§ What is being asked
Read through the listing, and wherever a line holds the word "size", return it.

*** Opening of Data supplied ***

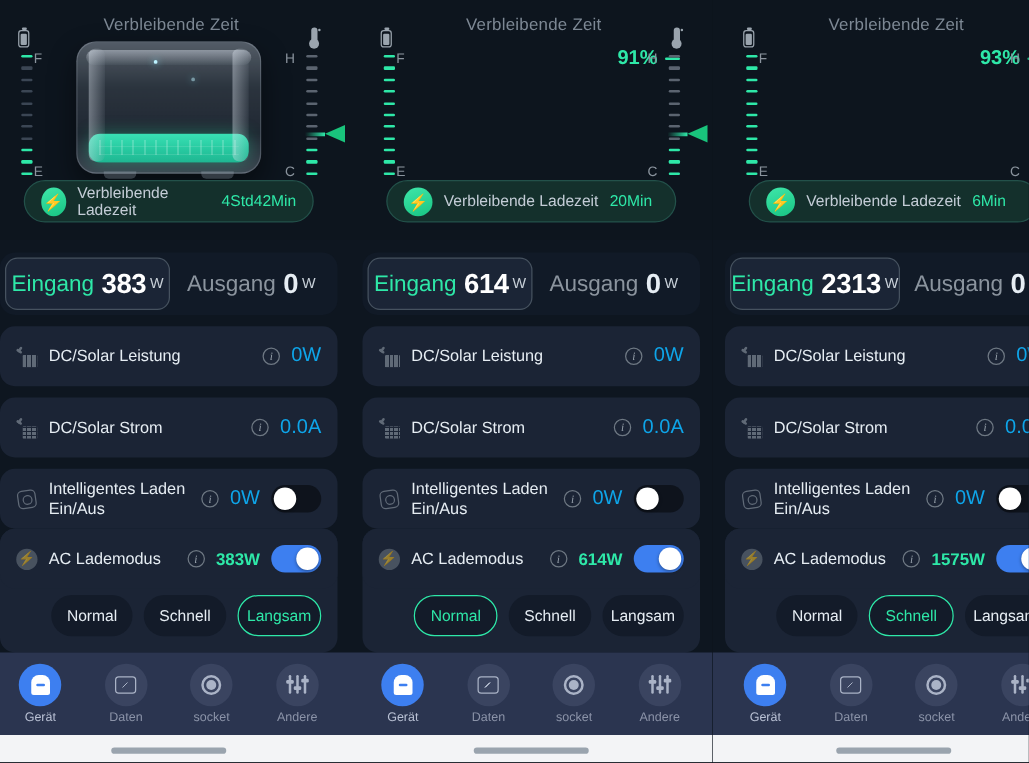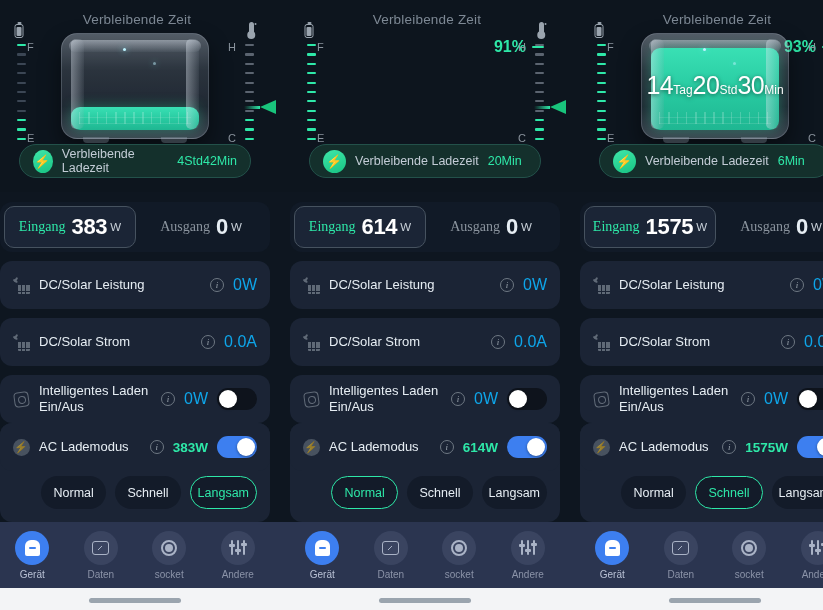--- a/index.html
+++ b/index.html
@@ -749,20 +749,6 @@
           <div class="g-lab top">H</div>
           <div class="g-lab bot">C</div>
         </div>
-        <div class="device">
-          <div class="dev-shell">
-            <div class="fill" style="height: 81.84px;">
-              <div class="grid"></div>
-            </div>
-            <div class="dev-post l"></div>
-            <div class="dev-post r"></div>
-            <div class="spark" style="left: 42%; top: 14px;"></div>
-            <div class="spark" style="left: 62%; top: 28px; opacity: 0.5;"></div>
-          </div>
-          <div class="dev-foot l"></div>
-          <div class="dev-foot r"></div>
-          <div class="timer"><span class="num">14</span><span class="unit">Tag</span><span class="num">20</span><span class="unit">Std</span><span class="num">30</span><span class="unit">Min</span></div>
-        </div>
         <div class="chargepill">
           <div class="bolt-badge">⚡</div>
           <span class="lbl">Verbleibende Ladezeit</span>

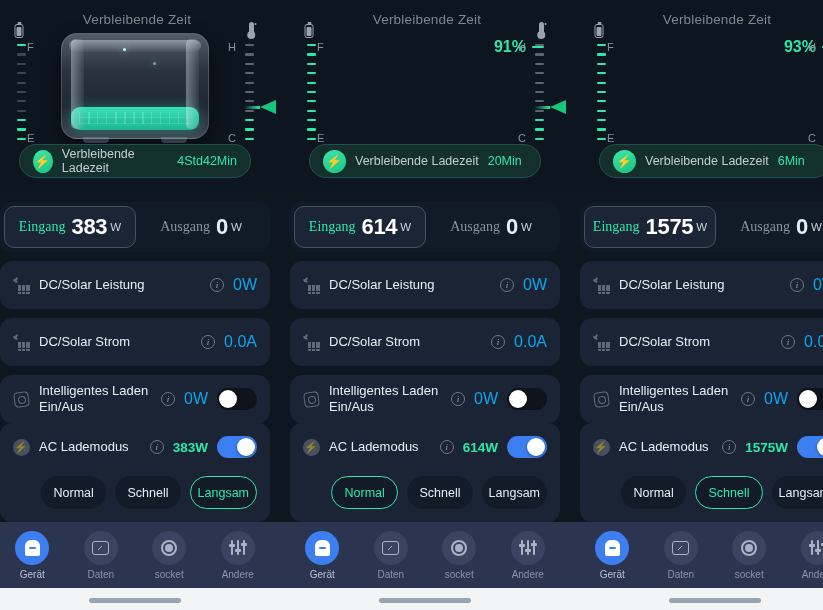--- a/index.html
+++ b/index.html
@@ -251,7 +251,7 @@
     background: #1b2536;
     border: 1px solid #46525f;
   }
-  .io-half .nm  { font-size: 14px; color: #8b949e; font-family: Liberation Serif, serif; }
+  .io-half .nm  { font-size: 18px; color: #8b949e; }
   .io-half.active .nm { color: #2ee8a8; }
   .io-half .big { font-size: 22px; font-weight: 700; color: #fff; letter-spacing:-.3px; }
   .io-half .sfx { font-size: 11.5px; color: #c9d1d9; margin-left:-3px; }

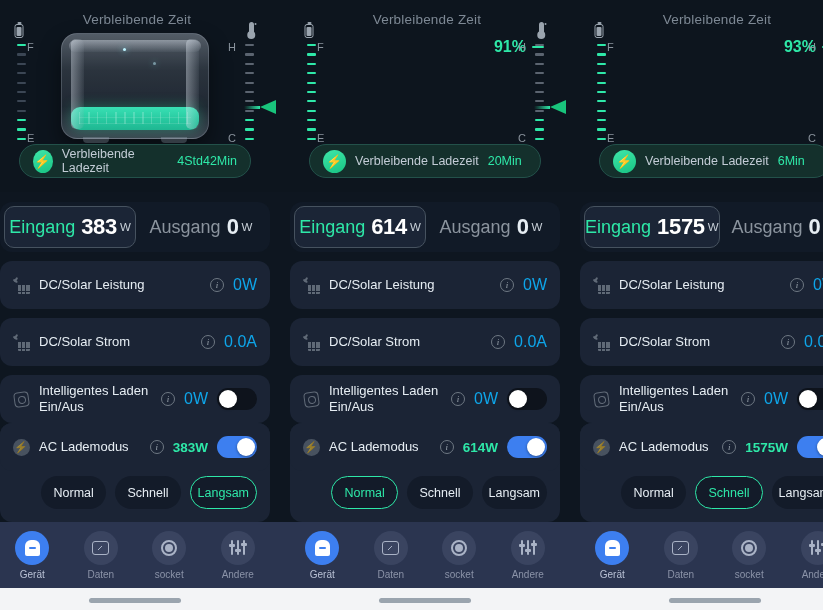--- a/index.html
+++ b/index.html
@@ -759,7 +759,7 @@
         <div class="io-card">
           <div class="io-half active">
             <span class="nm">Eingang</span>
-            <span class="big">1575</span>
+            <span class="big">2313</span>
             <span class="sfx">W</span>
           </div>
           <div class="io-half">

*** Close of Data supplied ***
*** Opening of Data supplied ***

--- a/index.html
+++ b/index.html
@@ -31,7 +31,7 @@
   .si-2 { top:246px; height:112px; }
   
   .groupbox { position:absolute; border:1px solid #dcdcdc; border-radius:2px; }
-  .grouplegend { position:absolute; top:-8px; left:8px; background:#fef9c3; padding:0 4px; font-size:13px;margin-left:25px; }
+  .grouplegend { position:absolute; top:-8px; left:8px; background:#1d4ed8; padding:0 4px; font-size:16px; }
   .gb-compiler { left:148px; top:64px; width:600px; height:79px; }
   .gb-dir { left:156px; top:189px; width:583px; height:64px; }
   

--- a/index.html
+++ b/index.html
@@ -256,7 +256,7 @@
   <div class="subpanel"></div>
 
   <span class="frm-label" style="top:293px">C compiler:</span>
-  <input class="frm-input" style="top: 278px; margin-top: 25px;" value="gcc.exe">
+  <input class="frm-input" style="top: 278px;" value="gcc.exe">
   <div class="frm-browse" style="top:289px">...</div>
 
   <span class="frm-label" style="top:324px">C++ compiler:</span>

*** Close of Data supplied ***
*** Opening of Data supplied ***

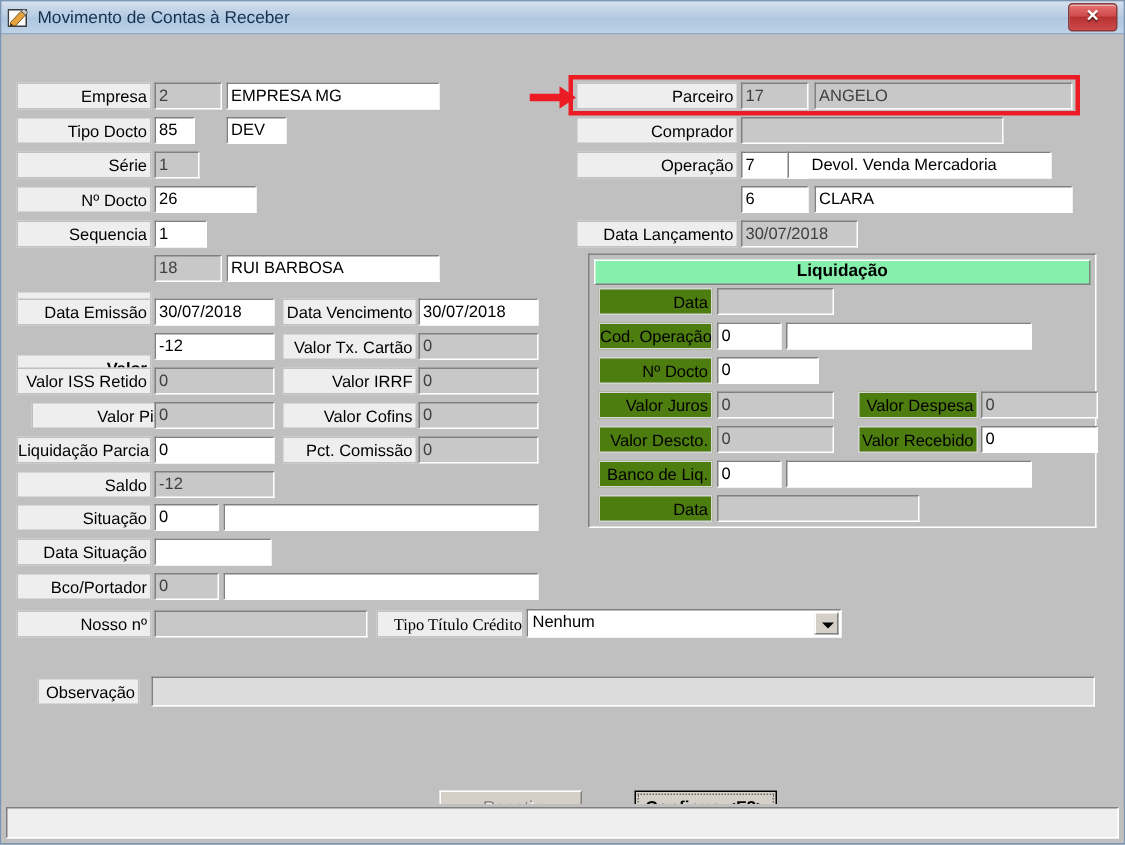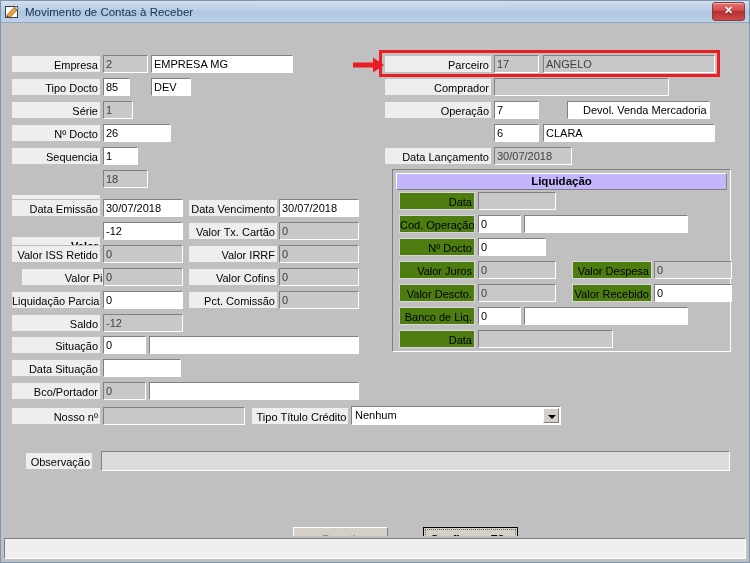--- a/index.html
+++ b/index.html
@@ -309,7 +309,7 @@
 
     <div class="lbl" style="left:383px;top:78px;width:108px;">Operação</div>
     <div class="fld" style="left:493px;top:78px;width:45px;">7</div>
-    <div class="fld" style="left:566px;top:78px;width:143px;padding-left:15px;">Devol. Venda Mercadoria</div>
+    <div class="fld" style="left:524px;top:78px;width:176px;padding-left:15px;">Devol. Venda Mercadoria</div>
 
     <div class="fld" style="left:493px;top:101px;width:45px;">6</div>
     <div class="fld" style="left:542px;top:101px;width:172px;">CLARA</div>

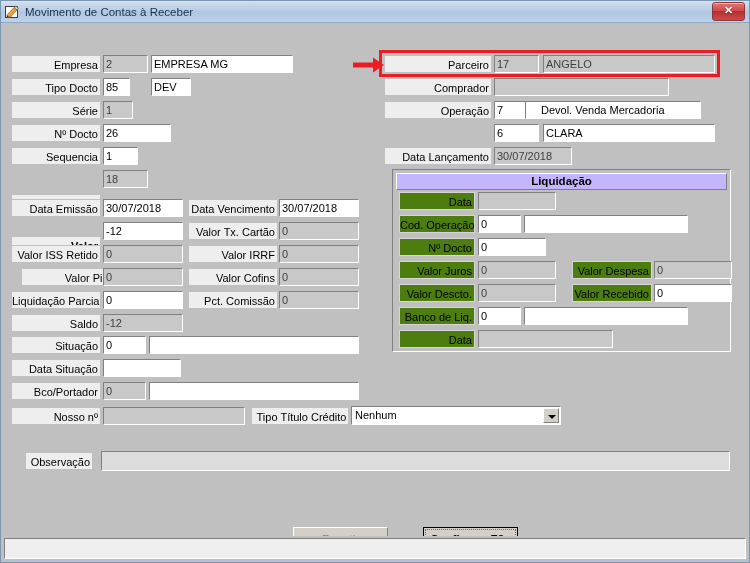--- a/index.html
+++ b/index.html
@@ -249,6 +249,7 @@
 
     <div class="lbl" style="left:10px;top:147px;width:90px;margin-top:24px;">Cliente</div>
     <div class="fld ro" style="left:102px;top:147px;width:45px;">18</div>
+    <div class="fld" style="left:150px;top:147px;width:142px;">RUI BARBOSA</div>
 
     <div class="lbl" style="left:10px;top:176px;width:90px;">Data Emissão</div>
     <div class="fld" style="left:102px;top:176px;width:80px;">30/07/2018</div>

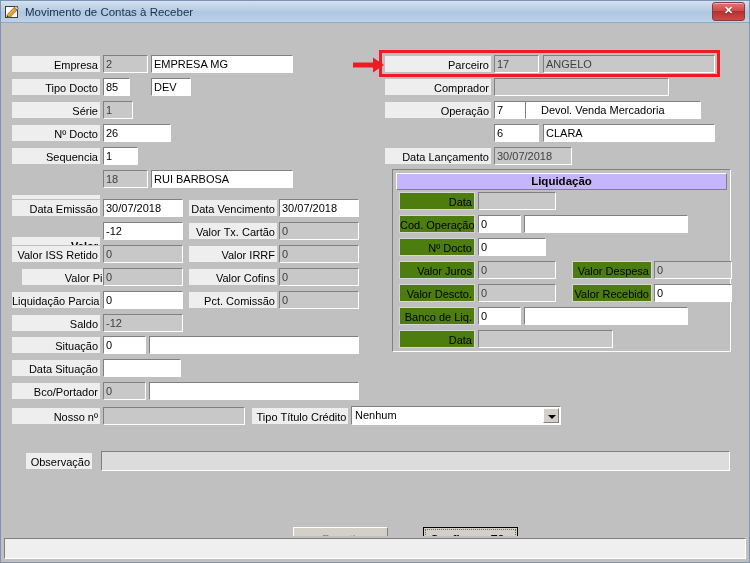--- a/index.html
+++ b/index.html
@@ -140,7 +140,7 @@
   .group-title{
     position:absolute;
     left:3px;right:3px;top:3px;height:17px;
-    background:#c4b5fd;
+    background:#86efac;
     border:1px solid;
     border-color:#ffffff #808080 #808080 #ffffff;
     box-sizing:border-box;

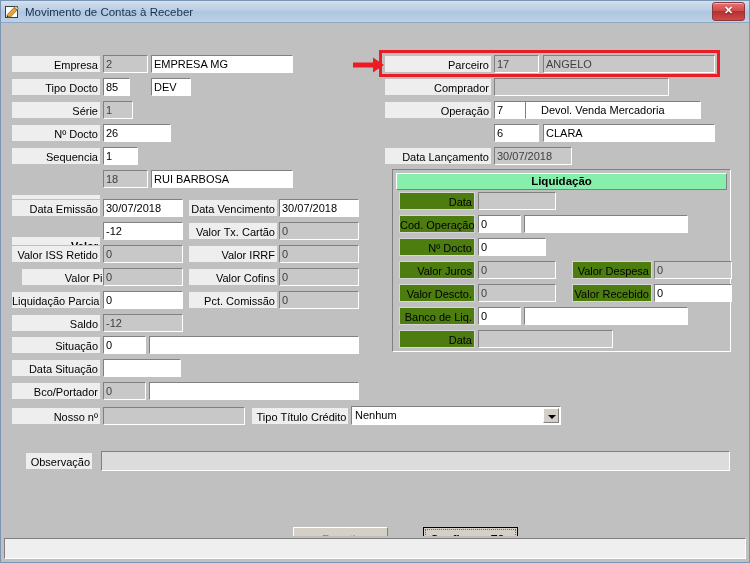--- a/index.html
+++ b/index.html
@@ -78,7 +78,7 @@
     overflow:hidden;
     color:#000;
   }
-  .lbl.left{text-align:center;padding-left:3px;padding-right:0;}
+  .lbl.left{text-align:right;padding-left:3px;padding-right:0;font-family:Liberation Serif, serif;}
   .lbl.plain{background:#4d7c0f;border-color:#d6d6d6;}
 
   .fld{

*** Close of Data supplied ***

§ Answer section
-  .io-half .nm  { font-size: 14px; color: #8b949e; font-family: Liberation Serif, serif; }
+  .io-half .nm  { font-size: 18px; color: #8b949e; }
   .io-half .big { font-size: 22px; font-weight: 700; color: #fff; letter-spacing:-.3px; }
   .io-half .sfx { font-size: 11.5px; color: #c9d1d9; margin-left:-3px; }
-  .grouplegend { position:absolute; top:-8px; left:8px; background:#fef9c3; padding:0 4px; font-size:13px;margin-left:25px; }
+  .grouplegend { position:absolute; top:-8px; left:8px; background:#1d4ed8; padding:0 4px; font-size:16px; }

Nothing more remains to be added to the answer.